Судьба уже сводила Анненского с его преемником, тоже филологом-классиком. Некогда (в 1893 году) Иннокентий Федорович сменил Мора в качестве директора 8-й гимназии. Тогда педагогический совет, недовольный Мором, приветствовал молодого либерального директора. Теперь старик Мор брал реванш.

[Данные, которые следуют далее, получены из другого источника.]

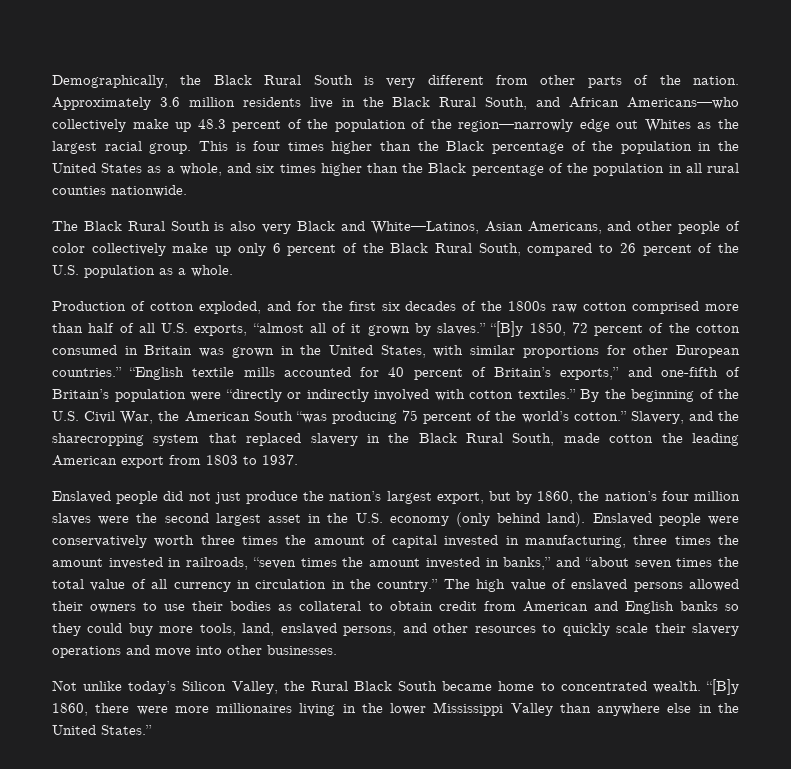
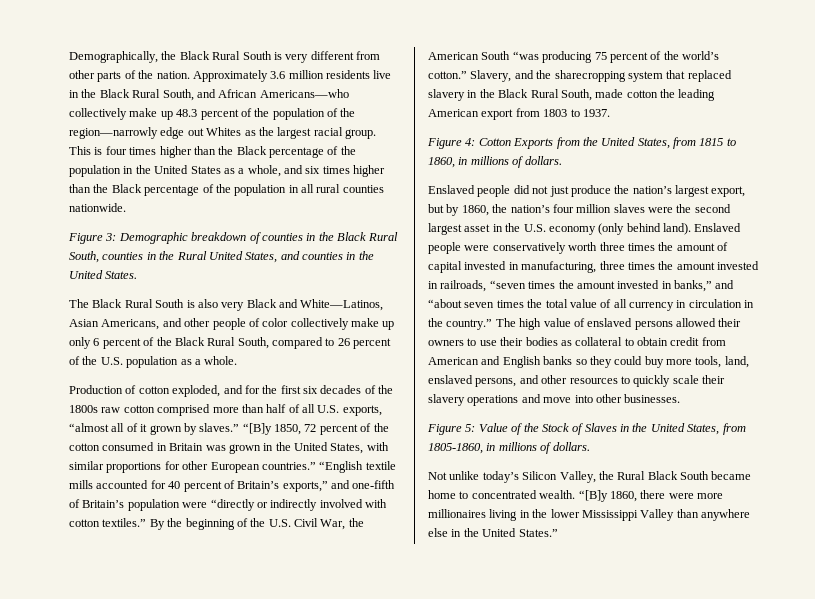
+ Figure 3: Demographic breakdown of counties in the Black Rural South, counties in the Rural United States, and counties in the United States.
+ Figure 4: Cotton Exports from the United States, from 1815 to 1860, in millions of dollars.
+ Figure 5: Value of the Stock of Slaves in the United States, from 1805-1860, in millions of dollars.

Мору было шестьдесят пять лет. Он родился в Эстляндии, происходил из крестьян, окончил сперва учительскую семинарию – и лишь потом смог поступить в Юрьевский университет. Прежде чем получить первое назначение в столице, ему пришлось несколько лет служить в провинции, в Витебске и Брест-Литовске. По-видимому, это был педагог-практик с узким кругозором (Кривич язвительно замечал, что Мор путал Некрасова с Добролюбовым), но большим практическим опытом и хорошими административными способностями. Предметами особого интереса Мора были гигиена и преподавание гимнастики. В Царском Селе он также об этом позаботился.

Уже при Море 30 мая 1906 года Гумилев получил свой аттестат зрелости с единственной (по итогам годовых занятий) пятеркой – по логике. На экзамене он получил пятерку также по русскому языку. Об этом экзамене существует примечательное свидетельство одного из преподавателей – Мухина: “На вопрос, чем замечательна поэзия Пушкина, Гумилев невозмутимо ответил: “Кристальностью”. Чтобы понять силу этого ответа, надо понимать, что мы, учителя, были совершенно чужды новой литературе, декадентству. Этот ответ ударил нас как обухом по голове. Мы громко расхохотались!” Но пятерку все же поставили.

Четверки Гумилев получил по истории, французскому и географии. По закону Божию четверка в году, тройка на экзамене. По математике, физике, латыни и греческому – тройки. Могло быть хуже, тем более что интересы Гумилева к тому времени были уж совсем далеко от побеленных новым директором гимназических стен.